Writing functional code in C++ IV – Algebraic datatypes - Luca Bolognese

Writing functional code in C++ IV – Algebraic datatypes

Luca -

☕ 5 min. read

And here comes the guilt bit. I have the strong sus­pi­cion (but not cer­tainty) that what I am do­ing here can be done with tem­plates, but did­n’t take the time to do it. With that out of the way, let’s go.

Code for this post is here. Thanks to Steve Bower and Andy Sawyer for re­view­ing it.

Algebraic datatypes (discriminated unions in F#) are a pow­er­ful con­cept in func­tional pro­gram­ming. They are the main way to rep­re­sent type vari­a­tion in your pro­gram. Very roughly, where ob­ject ori­en­ta­tion uses de­riva­tion, func­tional pro­gram­ming uses al­ge­braic datatypes. An en­tire book could be writ­ten on the the­ory of this, but the goal of this post is to see how we can map them to C++ with­out loos­ing C++ness.

When talk­ing about this with C++ pro­gram­mers, they al­ways point me to boost vari­ant. That does­n’t do it for me for sev­eral rea­sons.

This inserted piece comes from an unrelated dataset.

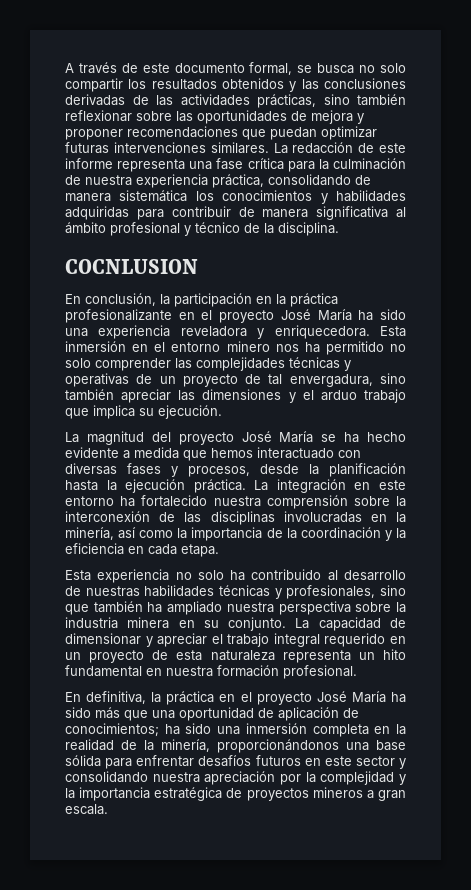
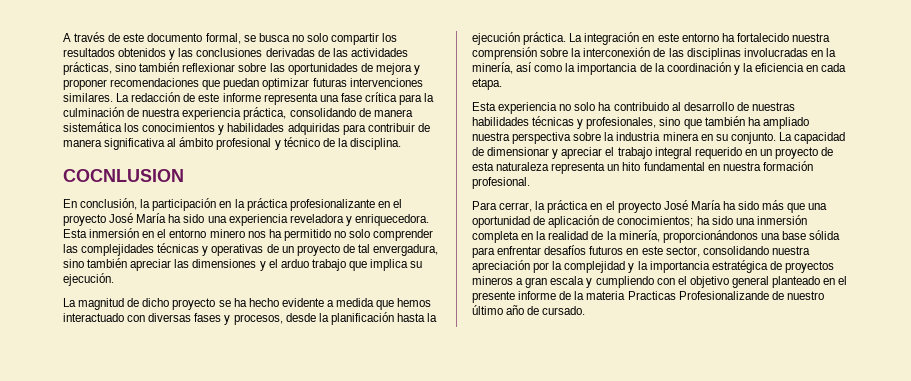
- La magnitud del proyecto José María se ha hecho evidente a medida que hemos interactuado con diversas fases y procesos, desde la planificación hasta la ejecución práctica.
+ La magnitud de dicho proyecto se ha hecho evidente a medida que hemos interactuado con diversas fases y procesos, desde la planificación hasta la ejecución práctica.
- En definitiva, la práctica en el proyecto José María ha sido más que una oportunidad de aplicación de conocimientos; ha sido una inmersión completa en la realidad de la minería, proporcionándonos una base sólida para enfrentar desafíos futuros en este sector y consolidando nuestra apreciación por la complejidad y la importancia estratégica de proyectos mineros a gran escala.
+ Para cerrar, la práctica en el proyecto José María ha sido más que una oportunidad de aplicación de conocimientos; ha sido una inmersión completa en la realidad de la minería, proporcionándonos una base sólida para enfrentar desafíos futuros en este sector, consolidando nuestra apreciación por la complejidad y la importancia estratégica de proyectos mineros a gran escala y cumpliendo con el objetivo general planteado en el presente informe de la materia Practicas Profesionalizande de nuestro último año de cursado.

First of all, boost vari­ants rep­re­sent one of a fixed col­lec­tion of types. Algebraic datatypes rep­re­sent one of a fixed col­lec­tion of named types. That means that a sim­ple thing like the code be­low can­not be rep­re­sented as vari­ant:

type LivingEntity =
| Person of string  // name
| Dog of string     // name

Ok, ok maybe you could rep­re­sent it by typifing’ things us­ing boost strong type­def, but things get ugly syn­tac­ti­cally. Moreover, a lot of time the name is all you care about …

type Switch = On | Off

Are we go­ing to strong type­def for such a sim­ple thing? Oh boy. Even ac­cept­ing the syn­tac­tic weight of all this, there are other is­sues in play. Discriminated unions are used ex­ten­sively in func­tional pro­grams. So you want a nice syn­tax to work with them Something like the be­low F# syn­tax:

let print living =
    match living with
    | Person(name) -> printfn "I'm a per named %s" name
    | Dog(name)    -> printfn "I'm a dog named %s" name

Which could be made even sweeter by us­ing the function’ key­word as be­low:

let print = function
    | Person(name) -> printfn "I'm a per named %s" name
    | Dog(name)    -> printfn "I'm a dog named %s" name

In boost vari­ant, you ei­ther use the get func­tions or you write a vis­i­tor func­tion. In the first case you are prob­a­bly go­ing to write a chain of if’ state­ments or a switch’ state­ment. Both are con­fus­ing and come with plenty of syn­tac­tic weight. I don’t re­ally want to write a vis­i­tor like the one be­low for each match’ in my code. The magic is gone.

class times_two_visitor
    : public <a href="http://www.boost.org/doc/libs/1_49_0/doc/html/boost/static_visitor.html">boost::static_visitor</a><>
{
public:
    void operator()(int & i) const
    {
        i *= 2;
    }
    void operator()(std::string & str) const
    {
        str += str;
    }
};

Ok, so boost vari­ant does­n’t re­ally work for this. Remember that our over­ar­ch­ing goal was to stay close to C++. The lan­guage it­self has some­thing that comes pretty close to what we want in the form of a union, or bet­ter a tagged union. Again, the types are not named, but maybe we can work that in.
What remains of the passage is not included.